Director Bryan Fogel with Dr. Rodchenkov in the original ‘Icarus’
Netflix

“Let me be clear about this,” attorney Jim Walden testified, “Dr. Rodchenkov had no choice but to participate in this system if he wanted to stay alive.”

Rodchenkov’s bold decision to blow the whistle made him a villain in Putin’s Russia. He became perhaps the country’s most wanted man, and a target for assassination, joining a number of others on an apparent “kill” list. In 2018 former Russian military officer and double-agent Sergei Skripol was poisoned in the U.K. with a deadly nerve agent. In August 2020 Russian opposition leader Alexei Navalny was poisoned while traveling within Russia.

Meanwhile, the Guardian newspaper reported this week, “Half a dozen businesspeople with ties to the Russian energy industry have died in apparent suicides or in mysterious circumstances since the outbreak of the war in Ukraine. None of the deaths have been classified as murders.”
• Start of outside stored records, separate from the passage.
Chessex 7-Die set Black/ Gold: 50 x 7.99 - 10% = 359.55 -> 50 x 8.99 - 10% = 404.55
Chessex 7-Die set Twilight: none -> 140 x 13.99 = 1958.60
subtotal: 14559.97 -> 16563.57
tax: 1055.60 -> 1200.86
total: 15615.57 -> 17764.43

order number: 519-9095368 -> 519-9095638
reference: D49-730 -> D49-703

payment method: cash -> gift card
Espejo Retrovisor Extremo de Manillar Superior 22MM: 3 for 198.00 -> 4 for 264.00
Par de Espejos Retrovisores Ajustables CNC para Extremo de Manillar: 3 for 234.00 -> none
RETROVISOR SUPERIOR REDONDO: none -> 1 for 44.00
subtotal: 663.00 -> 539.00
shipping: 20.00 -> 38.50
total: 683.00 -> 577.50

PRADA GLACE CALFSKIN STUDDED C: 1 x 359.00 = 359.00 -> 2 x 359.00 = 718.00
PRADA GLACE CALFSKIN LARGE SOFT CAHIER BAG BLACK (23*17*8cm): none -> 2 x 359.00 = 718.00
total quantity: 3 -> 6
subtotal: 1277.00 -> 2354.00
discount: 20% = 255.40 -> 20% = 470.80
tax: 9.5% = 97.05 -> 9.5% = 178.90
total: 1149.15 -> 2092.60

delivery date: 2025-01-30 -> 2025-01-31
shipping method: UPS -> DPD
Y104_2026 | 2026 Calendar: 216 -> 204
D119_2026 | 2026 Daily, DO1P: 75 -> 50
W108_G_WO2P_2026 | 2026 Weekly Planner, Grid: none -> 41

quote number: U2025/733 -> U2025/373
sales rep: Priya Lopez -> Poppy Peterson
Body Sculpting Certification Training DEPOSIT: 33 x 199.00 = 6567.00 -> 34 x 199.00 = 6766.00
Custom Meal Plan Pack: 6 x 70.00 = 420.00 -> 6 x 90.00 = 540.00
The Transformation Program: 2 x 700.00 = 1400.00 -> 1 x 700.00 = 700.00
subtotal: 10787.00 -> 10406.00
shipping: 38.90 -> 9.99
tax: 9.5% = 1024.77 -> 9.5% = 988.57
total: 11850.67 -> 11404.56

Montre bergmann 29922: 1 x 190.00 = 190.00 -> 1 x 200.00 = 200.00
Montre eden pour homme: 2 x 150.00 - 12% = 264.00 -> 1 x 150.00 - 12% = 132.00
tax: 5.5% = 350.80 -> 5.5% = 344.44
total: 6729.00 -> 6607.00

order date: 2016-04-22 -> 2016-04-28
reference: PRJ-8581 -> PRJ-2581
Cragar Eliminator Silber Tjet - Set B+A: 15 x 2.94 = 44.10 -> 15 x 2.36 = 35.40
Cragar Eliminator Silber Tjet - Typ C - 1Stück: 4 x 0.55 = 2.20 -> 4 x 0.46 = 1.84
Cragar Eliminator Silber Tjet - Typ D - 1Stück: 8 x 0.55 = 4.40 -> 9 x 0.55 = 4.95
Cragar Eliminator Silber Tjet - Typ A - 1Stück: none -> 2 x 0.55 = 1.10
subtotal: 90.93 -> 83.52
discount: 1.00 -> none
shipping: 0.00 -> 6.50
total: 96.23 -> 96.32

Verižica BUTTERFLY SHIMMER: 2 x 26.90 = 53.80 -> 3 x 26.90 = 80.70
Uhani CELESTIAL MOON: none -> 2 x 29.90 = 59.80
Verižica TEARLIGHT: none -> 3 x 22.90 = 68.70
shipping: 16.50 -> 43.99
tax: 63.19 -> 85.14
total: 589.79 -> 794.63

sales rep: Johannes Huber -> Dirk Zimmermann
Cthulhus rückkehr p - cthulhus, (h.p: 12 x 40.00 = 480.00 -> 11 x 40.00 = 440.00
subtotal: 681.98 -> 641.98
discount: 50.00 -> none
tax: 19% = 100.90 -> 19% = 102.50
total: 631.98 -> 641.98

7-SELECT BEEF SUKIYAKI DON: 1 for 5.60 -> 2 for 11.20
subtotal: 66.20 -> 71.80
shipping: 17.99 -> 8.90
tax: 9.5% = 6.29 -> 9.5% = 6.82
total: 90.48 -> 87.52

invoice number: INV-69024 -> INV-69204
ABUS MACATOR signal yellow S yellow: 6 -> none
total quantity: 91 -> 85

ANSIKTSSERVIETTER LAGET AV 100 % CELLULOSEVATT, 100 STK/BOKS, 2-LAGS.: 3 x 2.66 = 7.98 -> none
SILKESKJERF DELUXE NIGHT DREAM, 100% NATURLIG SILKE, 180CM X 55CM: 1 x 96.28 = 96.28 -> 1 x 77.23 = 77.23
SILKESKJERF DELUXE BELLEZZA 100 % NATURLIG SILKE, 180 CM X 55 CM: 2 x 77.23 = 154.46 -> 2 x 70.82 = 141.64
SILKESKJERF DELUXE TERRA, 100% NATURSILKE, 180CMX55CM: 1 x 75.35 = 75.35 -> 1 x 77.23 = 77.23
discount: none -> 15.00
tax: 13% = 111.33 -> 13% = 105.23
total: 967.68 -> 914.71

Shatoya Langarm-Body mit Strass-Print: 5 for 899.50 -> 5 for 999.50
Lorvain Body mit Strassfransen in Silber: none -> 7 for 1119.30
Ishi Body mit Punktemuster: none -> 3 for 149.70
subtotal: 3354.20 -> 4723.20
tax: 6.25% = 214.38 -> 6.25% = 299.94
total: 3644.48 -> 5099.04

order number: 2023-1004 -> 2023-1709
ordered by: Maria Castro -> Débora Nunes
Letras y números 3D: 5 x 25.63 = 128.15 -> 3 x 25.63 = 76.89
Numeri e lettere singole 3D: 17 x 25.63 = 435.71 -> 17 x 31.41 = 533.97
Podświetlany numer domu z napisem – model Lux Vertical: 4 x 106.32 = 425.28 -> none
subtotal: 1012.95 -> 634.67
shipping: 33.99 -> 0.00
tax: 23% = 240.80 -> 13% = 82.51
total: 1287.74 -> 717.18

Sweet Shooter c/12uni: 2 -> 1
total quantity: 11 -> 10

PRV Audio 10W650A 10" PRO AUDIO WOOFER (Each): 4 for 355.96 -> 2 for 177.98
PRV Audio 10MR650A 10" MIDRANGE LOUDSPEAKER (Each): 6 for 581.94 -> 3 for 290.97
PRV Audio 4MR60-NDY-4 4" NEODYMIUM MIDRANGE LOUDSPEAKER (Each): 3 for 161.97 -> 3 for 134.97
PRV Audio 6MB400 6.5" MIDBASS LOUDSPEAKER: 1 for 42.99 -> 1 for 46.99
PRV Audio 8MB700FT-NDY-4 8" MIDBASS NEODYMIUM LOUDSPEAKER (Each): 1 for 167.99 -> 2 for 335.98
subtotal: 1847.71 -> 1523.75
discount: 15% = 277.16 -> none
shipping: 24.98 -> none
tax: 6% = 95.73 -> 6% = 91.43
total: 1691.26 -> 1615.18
In other words, Dr. Rodchenkov’s life is far from safe. Toward the end of the film, he takes further steps to protect himself, moves so extreme they mean he may never lay eyes on his family again, nor on the filmmakers.

“To have Grigory a part of our lives for so long was really something spectacular. And it changed both Brian and I’s life forever,” Swantko says. “It was really sad towards the end of making this knowing that this guy, this character we’ve been following around for all these years, we were never going to see again… It was definitely really hard to swallow because we had made a friend with Grigory, and that’s just the way his life has gone, that this is a sacrifice he has made as a whistleblower.”

Despite Rodchenkov’s heroic actions, the consequences for Russia arguably have been minimal. The International Olympic Committee and world anti-doping authorities have yet to decide what to do following the figure skating scandal at the Beijing Olympics last February. The Russian team, competing as the “Russian Olympic Committee,” won the team event on the blades of young star Kamila Valieva. But after the event, it was revealed Valieva had failed a drug test prior to the Olympics.

The IOC has rumbled about banning Russian and Belorussian athletes from international competition in response to the invasion of Ukraine. But in the past, its “bans” have proven hollow, like the one the IOC announced after Russia was shown to have cheated on a massive scale at the Sochi Olympics in 2014.

“The ban wasn’t a ban at all. It was hardly a slap on the wrist,” Attorney Walden testified at that 2018 congressional appearance. “And in retrospect, it looks like a carefully crafted PR stunt, a sham…”

Director Bryan Fogel

Director Bryan Fogel at an event for ‘Icarus’ in Hollywood, February 9, 2018.
Courtesy of Matthew Carey

Icarus: The Aftermath begins with a recap of what transpired in Fogel’s earlier film about Rodchenkov, including how the doctor had helped Russia cheat in Sochi. But the director says the new film “stands on its own. You can sit down and watch it never having seen Icarus.”

The original film earned Netflix one of its first Oscars ever, but Icarus: The Aftermath is making its world premiere without a distribution deal in place.

“We’re going into Telluride without a distributor, showing the film to an audience and to buyers for the first time,” Fogel comments. “I’m excited for wherever the film lands, which I’m sure will be the right home for it.”